- _Exercise goal_
Whenever a line in the material below includes "effectuée", copy that line.

- _Exercise material_

◆ ◆ ◆ ◆

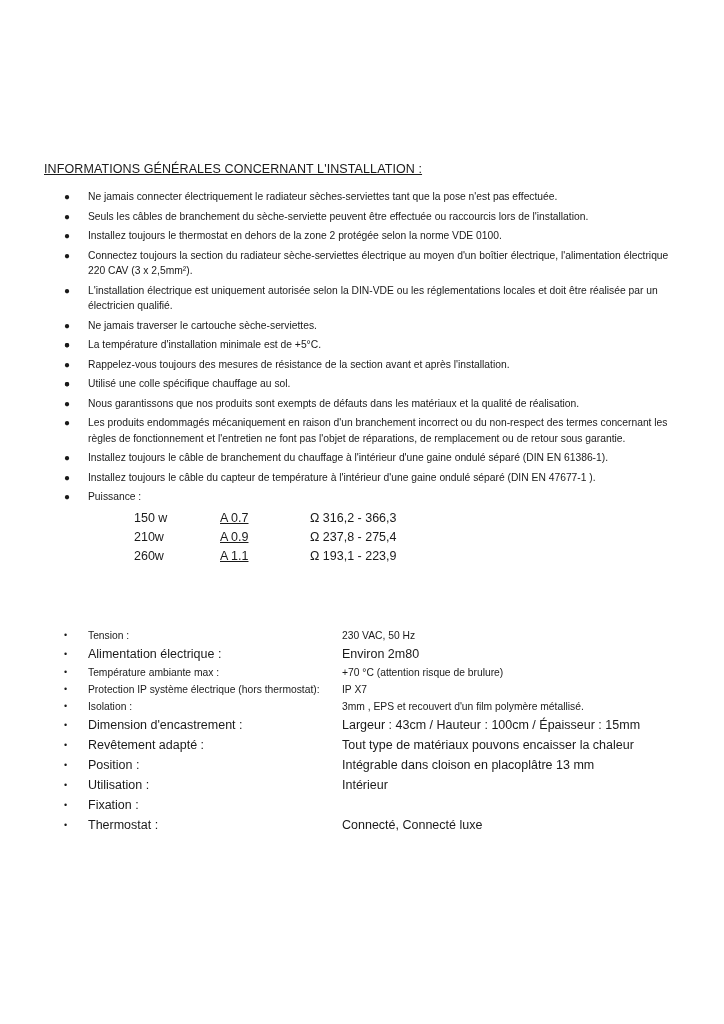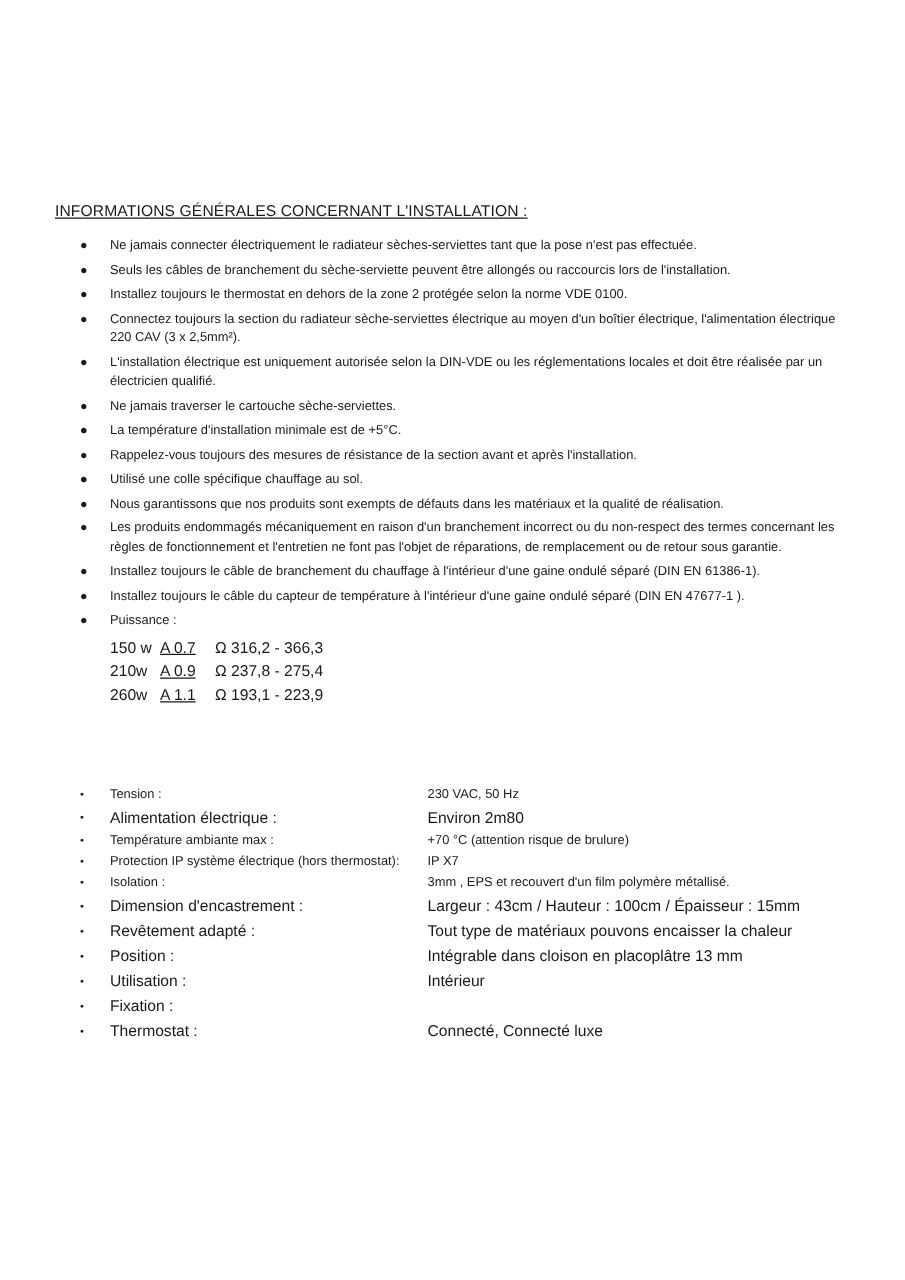--- a/index.html
+++ b/index.html
@@ -6,39 +6,39 @@
   body { width: 724px; height: 1024px; position: relative; overflow: hidden;
          font-family: "Liberation Sans", sans-serif; color: #1a1a1a; }
   .page { position: absolute; left: 0; top: 12px; width: 724px; height: 1024px; }
   .title { position: absolute; left: 44px; top: 150px; font-size: 12.5px;
            text-decoration: underline; letter-spacing: 0.1px; }
   .list { position: absolute; left: 0; top: 177px; width: 724px; }
   .item { position: relative; padding-left: 88px; width: 590px; font-size: 10.3px;
           line-height: 15.5px; margin-bottom: 4px; }
   .item .bullet { position: absolute; left: 64px; top: 0; font-size: 10px; }
   .pw { padding-left: 88px; font-size: 12.5px; line-height: 19px; }
-  .pw span { display: inline-block; }
+  .pw span { display: inline-block; margin-left: 46px; }
   .pw .w { width: 40px; }
   .pw .a { width: 44px; text-decoration: underline; }
   .specs { position: absolute; left: 0; top: 615px; width: 724px; }
   .spec { position: relative; height: 17px; padding-left: 88px; font-size: 10.3px; line-height: 17px; }
   .spec.big { font-size: 12.5px; height: 20px; line-height: 20px; }
   .spec .bullet { position: absolute; left: 64px; top: 0; font-size: 9px; }
   .spec .label { display: inline-block; }
   .spec .value { position: absolute; left: 342px; top: 0; white-space: nowrap; }
 </style>
 </head>
 <body>
 
 <div class="page">
   <div class="title">INFORMATIONS GÉNÉRALES CONCERNANT L'INSTALLATION :</div>
 
   <div class="list" id="list">
       <div class="item"><span class="bullet">●</span><span>Ne jamais connecter électriquement le radiateur sèches-serviettes tant que la pose n'est pas effectuée.</span></div>
-      <div class="item"><span class="bullet">●</span><span>Seuls les câbles de branchement du sèche-serviette peuvent être allongés ou raccourcis lors de l'installation.</span></div>
+      <div class="item"><span class="bullet">●</span><span>Seuls les câbles de branchement du sèche-serviette peuvent être effectuée ou raccourcis lors de l'installation.</span></div>
       <div class="item"><span class="bullet">●</span><span>Installez toujours le thermostat en dehors de la zone 2 protégée selon la norme VDE 0100.</span></div>
       <div class="item"><span class="bullet">●</span><span>Connectez toujours la section du radiateur sèche-serviettes électrique au moyen d'un boîtier électrique, l'alimentation électrique 220 CAV (3 x 2,5mm²).</span></div>
       <div class="item"><span class="bullet">●</span><span>L'installation électrique est uniquement autorisée selon la DIN-VDE ou les réglementations locales et doit être réalisée par un électricien qualifié.</span></div>
       <div class="item"><span class="bullet">●</span><span>Ne jamais traverser le cartouche sèche-serviettes.</span></div>
       <div class="item"><span class="bullet">●</span></div>
       <div class="item"><span class="bullet">●</span><span>La température d'installation minimale est de +5°C.</span></div>
       <div class="item"><span class="bullet">●</span><span>Rappelez-vous toujours des mesures de résistance de la section avant et après l'installation.</span></div>
       <div class="item"><span class="bullet">●</span></div>
       <div class="item"><span class="bullet">●</span><span>Utilisé une colle spécifique chauffage au sol.</span></div>
       <div class="item"><span class="bullet">●</span><span>Nous garantissons que nos produits sont exempts de défauts dans les matériaux et la qualité de réalisation.</span></div>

◆ ◆ ◆ ◆

- _Your response_
       <div class="item"><span class="bullet">●</span><span>Ne jamais connecter électriquement le radiateur sèches-serviettes tant que la pose n'est pas effectuée.</span></div>
+      <div class="item"><span class="bullet">●</span><span>Seuls les câbles de branchement du sèche-serviette peuvent être effectuée ou raccourcis lors de l'installation.</span></div>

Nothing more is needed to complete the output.